Income comparison: That’s how much fathers earn in life – and so little mothers

Income comparison: That’s how much fathers earn in life – and so little mothers

Women earn less than men, especially if they have children. A study shows the sums that accumulate over a lifetime – and how wives are financially dependent on single parents.

Children are expensive, goes an eternally repeated saying. First the parents have to buy diapers, later branded clothes and then maybe even finance their studies. You can complain about that, but you don’t have to.

On the other hand, what children cost in terms of income is less often a topic of conversation because parents can work less, at least temporarily. A current study by the Bertelsmann Foundation shows what salary losses this means – seen over the entire working life – especially for mothers.

The labor market researchers Timm Bönke and Rick Glaubitz from Freie Universität Berlin examine how the family situation affects the cumulative lifetime income between the ages of 20 and 55. Using statistical tools, they not only calculate the differences between men and women, but also between parents and those without children, and between single parents and mothers in couple relationships.

The income differences determined in this way are enormous at the individual level. A West German man who is in his mid-30s today can therefore count on almost twice as much lifetime income as a woman of the same age: while men earn an average income of 1.5 million euros over their entire working life, women only earn it 830,000 euros. The gap is even greater for women with children: mothers earn 62 percent less than men over the course of their working lives. These figures are initially gross, i.e. before taxes, levies and transfers.

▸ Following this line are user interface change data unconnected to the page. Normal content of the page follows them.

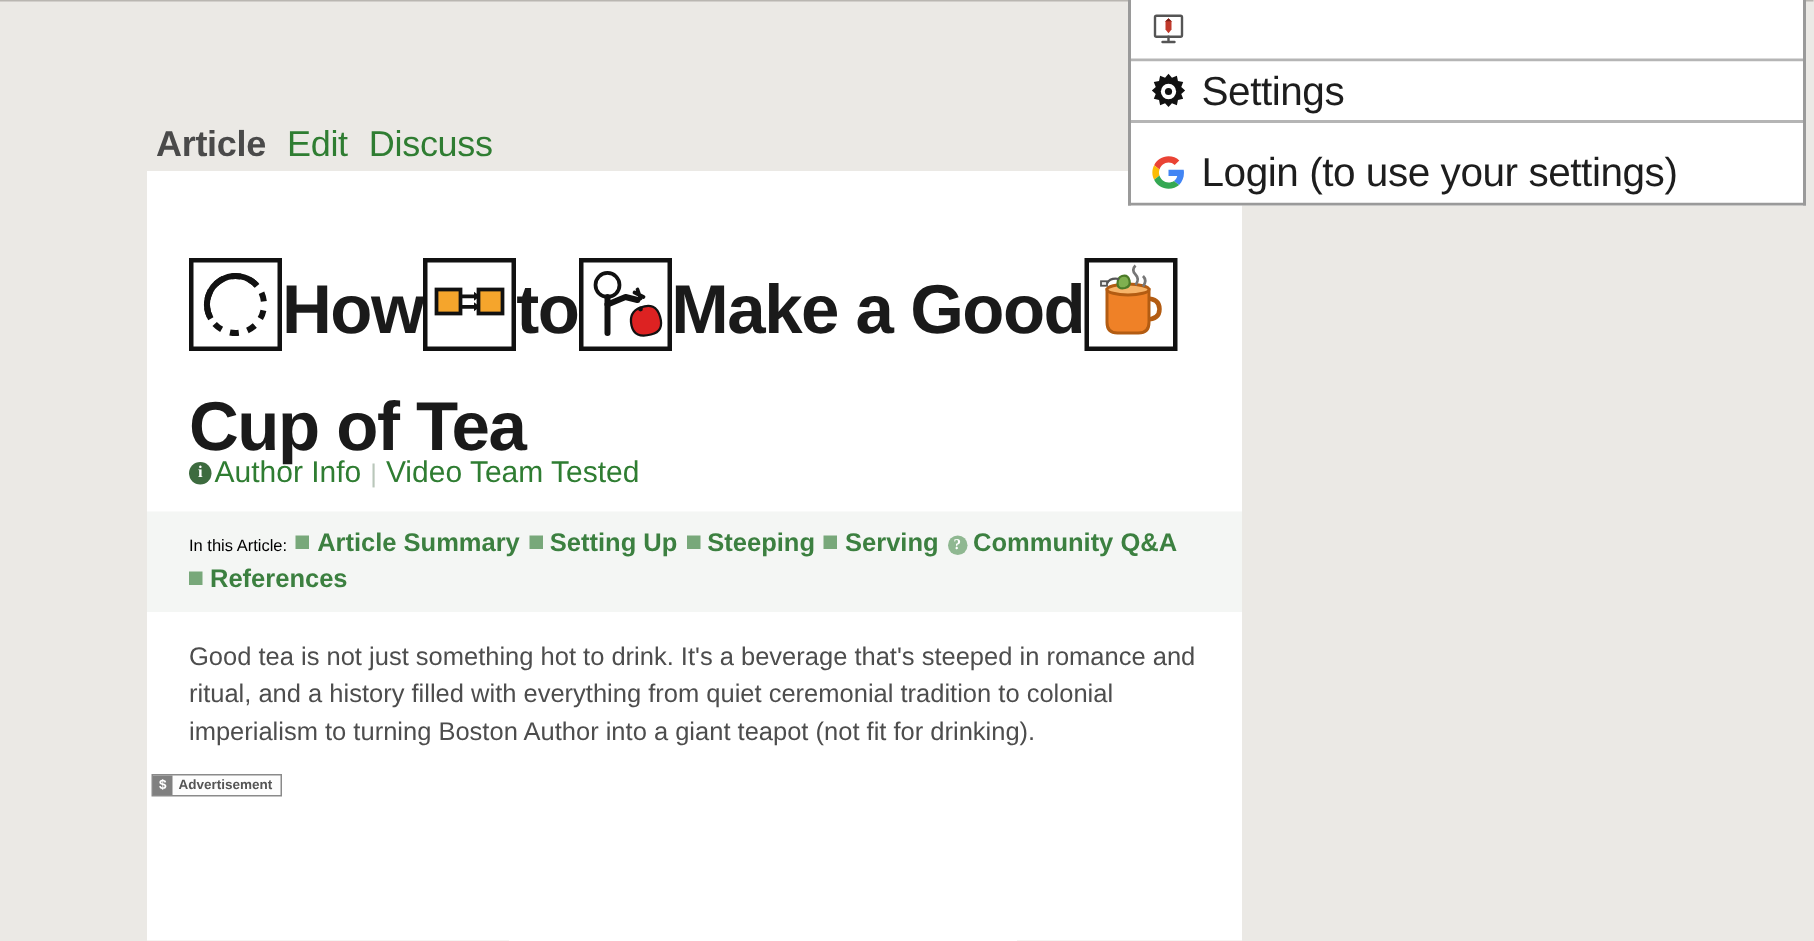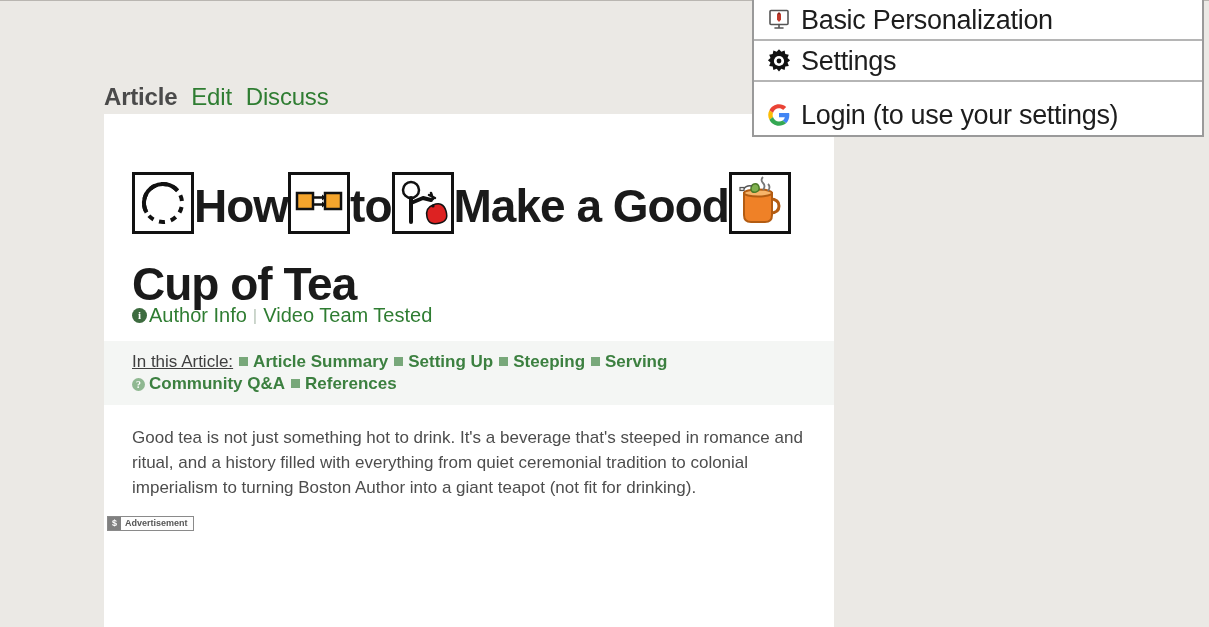"Basic Personalization" span.menu-label { html: <span>Basic Personalization</span> -> none }
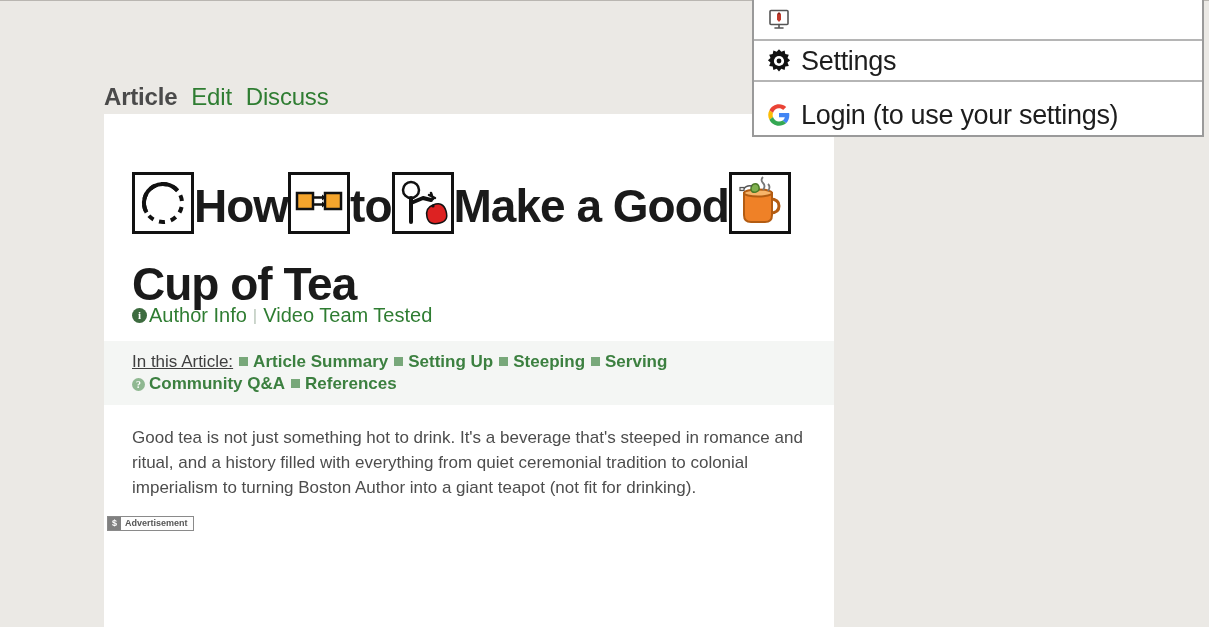"How to Make a Good" .article-card { left: 104px -> 98px }
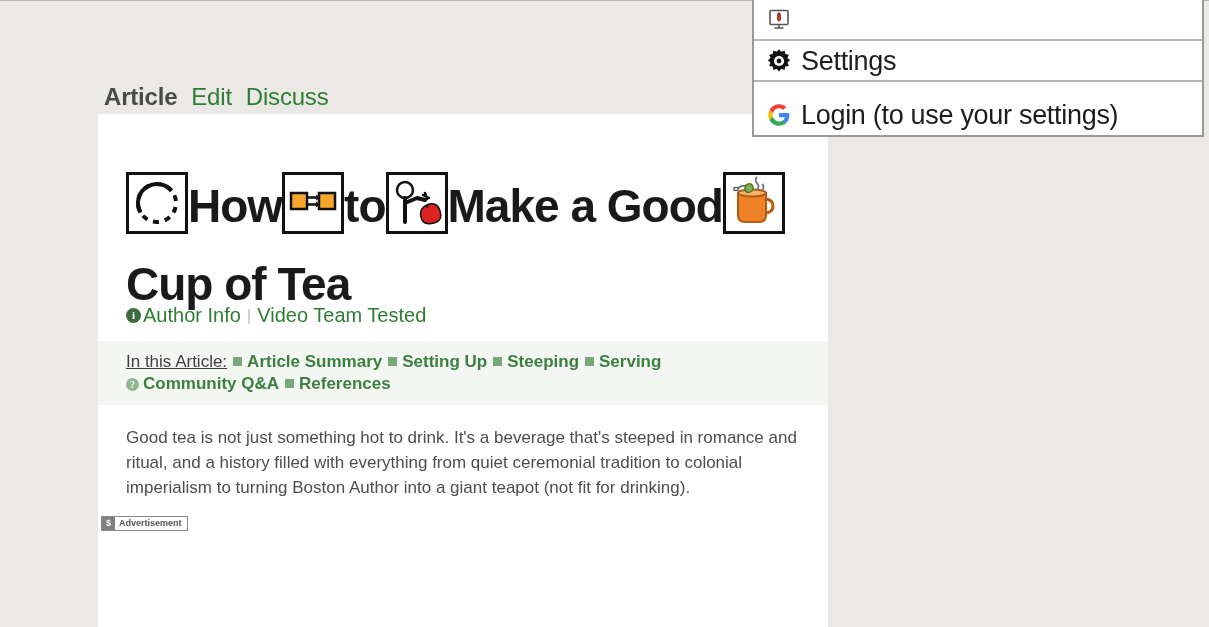"In this Article:" .toc-label { color: #404040 -> #000000; font-size: 17px -> 11px; text-decoration: underline -> none }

Mothers earn less than childless people

A comparison of mothers with childless women also shows that children are a key factor in the gender pay gap. A woman with a child earns an average of 43 percent less over her entire working life than a woman without a child. With two children, it is 54 percent less lifetime income, with three children or more 68 percent less compared to the childless. The researchers describe this effect in their study with the merciless term “motherhood lifetime penalty”.

Fathers, on the other hand, do not suffer such a financial penalty for having children. Quite the opposite: “Men with children can earn an average of up to 20 percent more than childless men over their entire working life across almost all birth cohorts,” says the study.

As far as the individual evaluation, in which women and men appear as lone fighters, which they are usually not in a partnership. In fact, many parents who do more parenting work benefit financially from the income of their partner and main breadwinner. In the second step, the researchers therefore extend their analysis from the individual to the household level, also taking state welfare benefits into account.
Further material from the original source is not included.